Pussy Riot member freed in Russia under amnesty

By Park Sae-jin Posted : December 30, 2013, 10:47 Updated : December 30, 2013, 10:47
One of the jailed members of punk band Pussy Riot, Maria Alyokhina, has been freed after being granted amnesty.
The release of Alyokhina from a prison in the city of Nizhny Novgorod under a Kremlin-backed amnesty was expected to be followed by that of her bandmate Nadezhda Tolokonnikova from detention in Siberia.

Alyokhina, 25, and Nadezhda Tolokonnikova, 24, were jailed for hooliganism in 2012 for performing a crude “punk prayer” in Moscow’s main cathedral, denouncing President Vladimir Putin’s ties to the Russian Orthodox Church.

The pair had been due for release in March, but qualified for the amnesty proposed by Putin, in part because they are mothers of small children. A third band member had her sentence suspended earlier this year.

Their release comes just three days after the shock pardoning and liberation of anti-Kremlin tycoon Mikhail Khodorkovsky, which many saw as a bid by Putin to improve Russia's image ahead of the 2014 Winter Olympics that it is hosting in Sochi in February.

Showing she had lost none of her fighting spirit during her incarceration, Alyokhina used her first interview after her release to slam the amnesty as a mere publicity stunt, and said that she would have preferred to remain in prison.

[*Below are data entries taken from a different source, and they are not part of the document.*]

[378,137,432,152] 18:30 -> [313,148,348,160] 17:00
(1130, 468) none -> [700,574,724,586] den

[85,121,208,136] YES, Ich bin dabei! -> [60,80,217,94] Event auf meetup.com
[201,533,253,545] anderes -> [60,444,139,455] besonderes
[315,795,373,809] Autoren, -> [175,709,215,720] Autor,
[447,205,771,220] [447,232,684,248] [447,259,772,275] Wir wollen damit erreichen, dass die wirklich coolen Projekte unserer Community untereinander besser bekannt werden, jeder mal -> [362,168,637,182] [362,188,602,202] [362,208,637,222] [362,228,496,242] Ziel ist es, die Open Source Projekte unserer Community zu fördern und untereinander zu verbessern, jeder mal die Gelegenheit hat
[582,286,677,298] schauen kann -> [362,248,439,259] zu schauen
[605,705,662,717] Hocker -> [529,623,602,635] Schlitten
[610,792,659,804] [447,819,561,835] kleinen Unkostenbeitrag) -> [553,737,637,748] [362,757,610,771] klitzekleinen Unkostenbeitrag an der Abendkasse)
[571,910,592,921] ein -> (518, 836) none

"I don't think it's an amnesty, it's a profanation," she told the Dozhd television channel, saying it only applied to a tiny minority of convicts. "I don't think the amnesty is a humanitarian act, I think it's a PR stunt."

"If I had a choice to refuse (the amnesty), I would" have done so, she said.

Russia's Supreme Court earlier this month ordered a review of the Pussy Riot case, saying that a lower court did not fully prove their guilt and did not take their family circumstances into consideration when passing on the verdict.